## Saturday, September 15, 2018

### #PythaShastri growth blog post

Growth is an important point to ponder for humanity. Particularly for Indians as we are the second most populous country in the world and we are going to be the most populous in a few years.
Many of the points that I write below are not mathematical points but at the most pseudo-mathematical.
The growth in terms of e series is different and involves trigonometric functions and are not pure number theory. It is also alien to Indian mindset.
Ramanujan gave us growth series analysis in log terms. Ramanujan-Soldner constant and Ramanujan -Landau constant are factors which give meaning to the log series.
#PythaShastri has given growth analysis in terms of rational numbers, their growth and their growth in terms of squares and square roots too. My last two posts in this blog and also a blog post in Power of your company blog is about that.
The e series and log series are certainly not Indian patents. (I personally have a Russian mindset and do not like patents though).
Now I pose this question to Indians. Do you think growth is important as a theory? (Not practical growth. We are already experts here !!)
If you answer yes; Does a person in R & D got a role?
If you answer yes. Does such a person needs food for thought (training or posting) for growth?
Yes. But #PythaShastri is not the right person is one answer.
No. Food for thought is not required is another answer.
I like the first answer. I just hate the second answer. Food for thought is not required. Food itself is not required.
This is not the right forum. Keeping people waiting for the right forum. We are Salem in SAIL. We have a right to demand a forum I think.

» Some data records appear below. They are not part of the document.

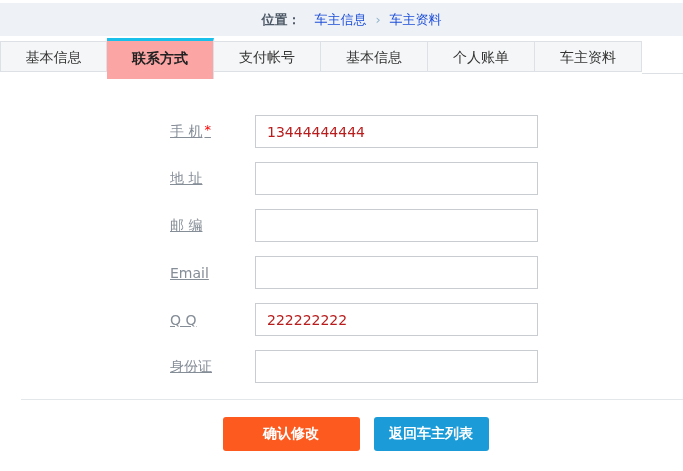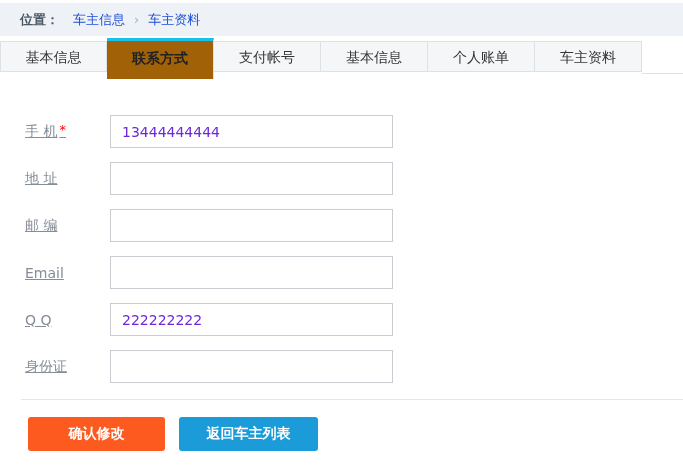--- a/index.html
+++ b/index.html
@@ -2,7 +2,7 @@
 <html><head>
 <meta charset="utf-8">
 <style>
-  * { box-sizing: border-box; }
+  * { box-sizing: border-box; justify-content: center; }
   html, body {
     margin: 0; padding: 0;
     width: 683px; height: 471px;

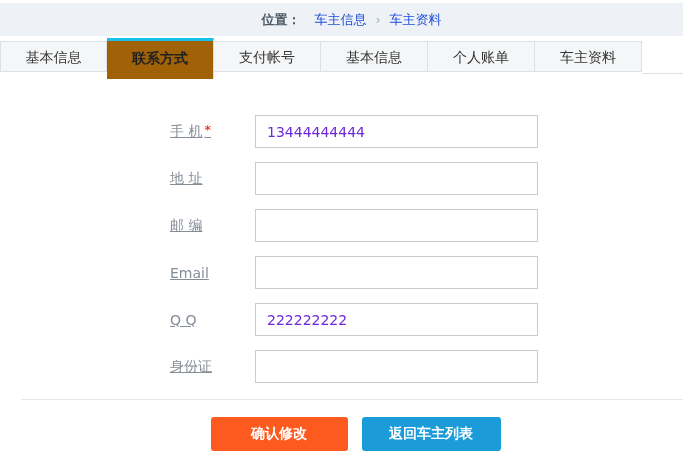--- a/index.html
+++ b/index.html
@@ -38,7 +38,7 @@
   .tab:first-child { border-left: 1px solid #dde1e5; }
   .tab.active {
     margin-top: 0; height: 41px;
-    background: #a16207;
+    background: #fca5a5;
     border-top: 3px solid #18c0ea;
     border-bottom: none;
     font-weight: bold; color: #222;

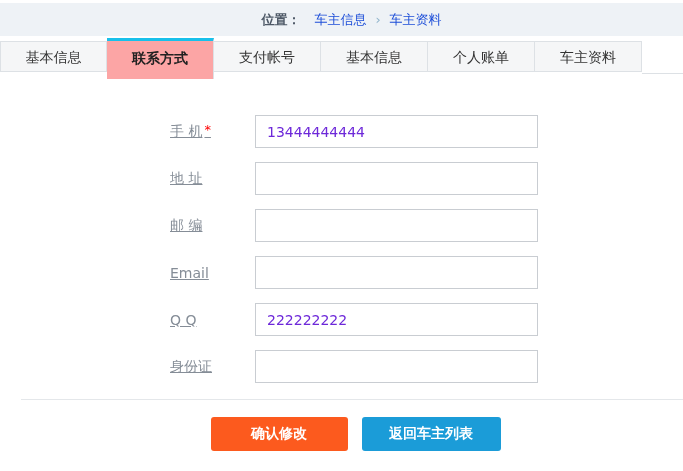--- a/index.html
+++ b/index.html
@@ -60,7 +60,7 @@
     width: 283px; height: 33px;
     border: 1px solid #c9cdd2; border-radius: 0;
     padding: 0 11px;
-    font-size: 14px; color: #6d28d9;
+    font-size: 14px; color: #b91c1c;
     outline: none;
     font-family: "DejaVu Sans", "Liberation Sans", sans-serif;
     background: #fff;

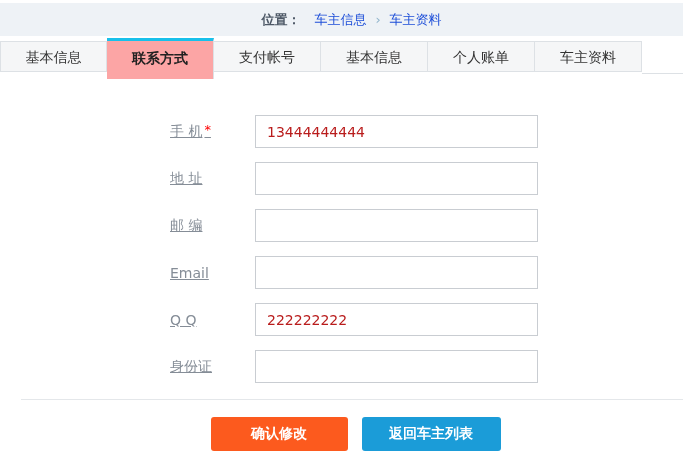--- a/index.html
+++ b/index.html
@@ -76,7 +76,7 @@
     font-family: "DejaVu Sans", "Liberation Sans", sans-serif;
   }
   .btn-confirm { width: 137px; background: #fc5a1e; }
-  .btn-back { width: 139px; background: #1b9cd8; margin-left: 14px; }
+  .btn-back { width: 115px; background: #1b9cd8; margin-left: 14px; }
 </style>
 </head>
 <body>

## Monday, September 10, 2018

### #PythaShastri another approximate formula

#PythaShastri has discovered another approximate formula. I was very close to square roots of numbers and I tried to use my earlier method to square roots. The results are interesting and gives an approximate pattern and is accurate at higher numbers.
n - (((n+1)^0.5)((n-1)^0.5)) is approximately 1/(2n).

## Thursday, September 6, 2018

### #PythaShastri approximate formula

#PythaShastri approximate formula is
(n^2)/((n+1)^2) - ((n-1)^2)/(n^2) is approximately 2/((n+1)^2).
This is a thumb rule sort of equation. The higher the value of n, better is the approximation.
This gives a sense of growth of squares. The percentage growth of squares is approximately 2 by the current square.
This has practical thumb rule application in areas where squares of numbers are involved. Perhaps population, rumour growth, fear spreading calculations etc.